Uno menos

Hace unos años vi una película de Zhang Yimou titulada Ni uno menos. No es que me apasione el cine chino, pero esa película me encantó, aunque ya no la recuerdo bien: una chica de unos 13 años tenía que hacerse cargo durante un tiempo de la escuela rural porque el maestro debía abandonar el pueblo durante unos meses por no sé qué motivos. El maestro prometió a la muchacha pagarle una pequeña cantidad si cuando regresase ningún alumno había abandonado la escuela…

Al volver de las vacaciones, me llegó un mensaje de jefatura de estudios: “X no asistirá a clase a partir del 8 de enero porque se ha matriculado en una ACE”. Y la primera sensación he de reconocer que no fue de pena o de fracaso, sino más bien de alivio. Una ACE es una Aula de Compensación Educativa (más información aquí) y está dirigida a alumnos con serios problemas de aprendizaje y de convivencia. No conozco a ningún profesor que se dedique a estas aulas, pero hacia ellos va toda mi admiración y respeto. Se encargan de tratar de sacar adelante a alumnos que ya hemos dado por imposibles. Y me consta, por algún antiguo alumno, que tienen su eficacia y que cuando los alumnos se encuentran en un entorno mucho más práctico y en el que pueden conseguir algunos logros, cambian de actitud.

Espero que X aproveche la oportunidad. A principio de curso, cuando le pregunté si tenía ya el libro de texto me respondió que no se lo pensaba comprar porque no pensaba estudiar nada. Y me pareció de lo más lógico… y de lo más terrible. Ha faltado muchísimo a clase porque, cuando no estaba expulsado, era él el que decidía no aparecer o perderse por los pasillos del instituto y “liarla”. Lo más que conseguí fue una especie de acuerdo tácito de política de no agresión: yo no te obligo a trabajar y tú no molestas en clase… Aunque ninguno de los dos fuimos capaces de cumplir siempre nuestra parte del trato.

Poco antes de Navidad tuve ocasión de hablar tranquilamente con X porque le habían castigado y me tocaba a mí encargarme de los castigados. Estuvimos charlando un rato. Y me gustaría pensar que no eran imaginaciones mías que, por momentos, desaparecía de su rostro la mirada de asco y desprecio hacia todo lo que le rodeaba.

Me contó una situación familiar difícil y retazos de una vida complicada. Acabé llegando a la conclusión de que gran parte de sus problemas comenzaron cuando repitió 4º de Primaria. No me cuesta imaginarme a X como un niño tranquilo, callado, al que le cuesta enterarse de las cosas, pero buen tipo. Sin embargo, repitió cuarto y no aprovechó esa repetición… Total, ya no podía repetir más y pasaba de curso. Y así pasó 4º, 5º y 6º, sin hacer académicamente absolutamente nada, ampliando cada curso el océano de sus carencias y aprendiendo a odiar un entorno y un mundo que se tornaba más y más ininteligible.

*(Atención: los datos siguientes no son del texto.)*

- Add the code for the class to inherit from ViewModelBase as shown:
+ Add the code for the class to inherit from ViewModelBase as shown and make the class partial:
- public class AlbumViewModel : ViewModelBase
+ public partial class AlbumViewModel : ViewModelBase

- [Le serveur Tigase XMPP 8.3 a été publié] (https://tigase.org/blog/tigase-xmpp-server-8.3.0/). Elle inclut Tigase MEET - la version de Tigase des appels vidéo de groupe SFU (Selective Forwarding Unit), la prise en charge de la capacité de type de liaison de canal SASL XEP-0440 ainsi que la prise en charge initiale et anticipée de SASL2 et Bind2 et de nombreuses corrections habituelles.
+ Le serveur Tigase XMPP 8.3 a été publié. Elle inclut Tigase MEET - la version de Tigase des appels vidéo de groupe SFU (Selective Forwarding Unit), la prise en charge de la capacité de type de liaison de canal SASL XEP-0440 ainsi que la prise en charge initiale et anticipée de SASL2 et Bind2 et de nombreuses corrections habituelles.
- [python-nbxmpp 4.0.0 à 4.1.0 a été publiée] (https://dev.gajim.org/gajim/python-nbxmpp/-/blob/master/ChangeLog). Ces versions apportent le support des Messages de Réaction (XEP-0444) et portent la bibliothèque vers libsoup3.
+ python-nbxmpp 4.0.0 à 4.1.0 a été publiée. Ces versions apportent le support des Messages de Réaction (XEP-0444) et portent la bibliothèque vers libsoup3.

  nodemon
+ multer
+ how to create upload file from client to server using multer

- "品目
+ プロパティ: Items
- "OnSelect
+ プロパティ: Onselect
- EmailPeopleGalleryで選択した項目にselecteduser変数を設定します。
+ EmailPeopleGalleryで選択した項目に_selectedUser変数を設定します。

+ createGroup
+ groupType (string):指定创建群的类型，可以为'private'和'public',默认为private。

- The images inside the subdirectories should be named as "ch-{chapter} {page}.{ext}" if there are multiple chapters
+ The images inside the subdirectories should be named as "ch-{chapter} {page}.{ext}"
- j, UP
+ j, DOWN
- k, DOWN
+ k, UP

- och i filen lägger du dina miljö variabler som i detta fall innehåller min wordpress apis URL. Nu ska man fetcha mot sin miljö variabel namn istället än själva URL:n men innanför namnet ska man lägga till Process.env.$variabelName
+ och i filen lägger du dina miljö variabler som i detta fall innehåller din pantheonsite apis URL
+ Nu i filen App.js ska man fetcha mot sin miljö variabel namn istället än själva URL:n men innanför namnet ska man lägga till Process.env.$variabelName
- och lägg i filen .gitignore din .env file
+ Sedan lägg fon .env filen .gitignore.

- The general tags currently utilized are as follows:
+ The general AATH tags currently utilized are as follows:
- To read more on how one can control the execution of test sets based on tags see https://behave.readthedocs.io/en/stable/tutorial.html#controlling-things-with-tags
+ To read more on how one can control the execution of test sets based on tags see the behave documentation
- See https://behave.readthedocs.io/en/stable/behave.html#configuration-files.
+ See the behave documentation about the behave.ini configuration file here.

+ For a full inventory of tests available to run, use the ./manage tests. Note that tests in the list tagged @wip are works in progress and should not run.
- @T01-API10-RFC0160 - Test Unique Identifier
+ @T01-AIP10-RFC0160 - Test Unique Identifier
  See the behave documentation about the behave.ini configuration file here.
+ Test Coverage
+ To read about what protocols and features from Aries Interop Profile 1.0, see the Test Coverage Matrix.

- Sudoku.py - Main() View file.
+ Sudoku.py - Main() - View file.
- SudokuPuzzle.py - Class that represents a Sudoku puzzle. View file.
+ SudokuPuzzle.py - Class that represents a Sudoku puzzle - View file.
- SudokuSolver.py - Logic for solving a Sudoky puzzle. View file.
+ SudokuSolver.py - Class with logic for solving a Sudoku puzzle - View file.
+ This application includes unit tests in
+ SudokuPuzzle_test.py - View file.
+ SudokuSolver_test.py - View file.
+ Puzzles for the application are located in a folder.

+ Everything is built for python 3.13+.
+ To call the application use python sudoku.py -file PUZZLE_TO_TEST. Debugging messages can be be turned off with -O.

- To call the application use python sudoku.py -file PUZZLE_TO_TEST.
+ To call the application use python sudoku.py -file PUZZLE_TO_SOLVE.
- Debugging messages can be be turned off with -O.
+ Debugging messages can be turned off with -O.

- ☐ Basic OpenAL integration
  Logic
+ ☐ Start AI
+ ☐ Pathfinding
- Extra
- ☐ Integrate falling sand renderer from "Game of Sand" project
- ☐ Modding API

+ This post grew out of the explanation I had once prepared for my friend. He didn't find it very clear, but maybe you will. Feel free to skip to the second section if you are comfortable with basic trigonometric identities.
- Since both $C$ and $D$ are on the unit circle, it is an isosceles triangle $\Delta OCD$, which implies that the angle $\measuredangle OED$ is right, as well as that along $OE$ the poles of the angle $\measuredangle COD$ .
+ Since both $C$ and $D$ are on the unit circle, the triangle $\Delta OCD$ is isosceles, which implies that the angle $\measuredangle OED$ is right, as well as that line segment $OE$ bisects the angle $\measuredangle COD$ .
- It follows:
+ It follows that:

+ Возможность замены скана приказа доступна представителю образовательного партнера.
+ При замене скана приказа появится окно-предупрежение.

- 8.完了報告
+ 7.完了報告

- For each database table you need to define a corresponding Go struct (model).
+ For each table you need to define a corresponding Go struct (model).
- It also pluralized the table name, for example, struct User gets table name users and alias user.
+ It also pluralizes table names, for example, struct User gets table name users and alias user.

Llegó a 1º de la ESO, volvió a no hacer nada, volvió a repetir y un año después ya le teníamos en 2º… Si a eso se le suma que en cuarto tuvo que sufrir que algún compañero se metiese con él porque era pequeño y tímido es hasta cierto punto comprensible que a ese mismo compañero, que ahora es más bajo que él, haya tratado de hacerle la vida imposible desde que cambiaron las tornas.

X, en el instituto, no ha encontrado otro refugio que el rencor hacia todo lo que oliese a académico o disciplinario. Y en la mayoría de las ocasiones ha encontrado, quizá porque es lo que de alguna manera iba buscando, por parte del profesorado palabras bruscas, partes y amenazas.

Y ahora, mientras escribo esto, me da pena que se haya ido. Y me invade una dolorosa sensación de fracaso… Sin embargo, estoy convencido de que seguir en el instituto era la peor de las soluciones posibles. Hemos fracasado, sí, pero a estas alturas ya era muy complicado poner remedio. Y una vez más me pregunto qué sentido tiene la promoción automática, que te obliga a pasar de curso sin hacer nada y te deja sin recursos intelectuales suficientes para rehacerte.

Espero que a X le vaya bien y espero encontrármelo algún día sonriendo sin amargura ni ironía, sino contento porque su vida haya dejado de consistir en un continuo chapoteo en el fracaso.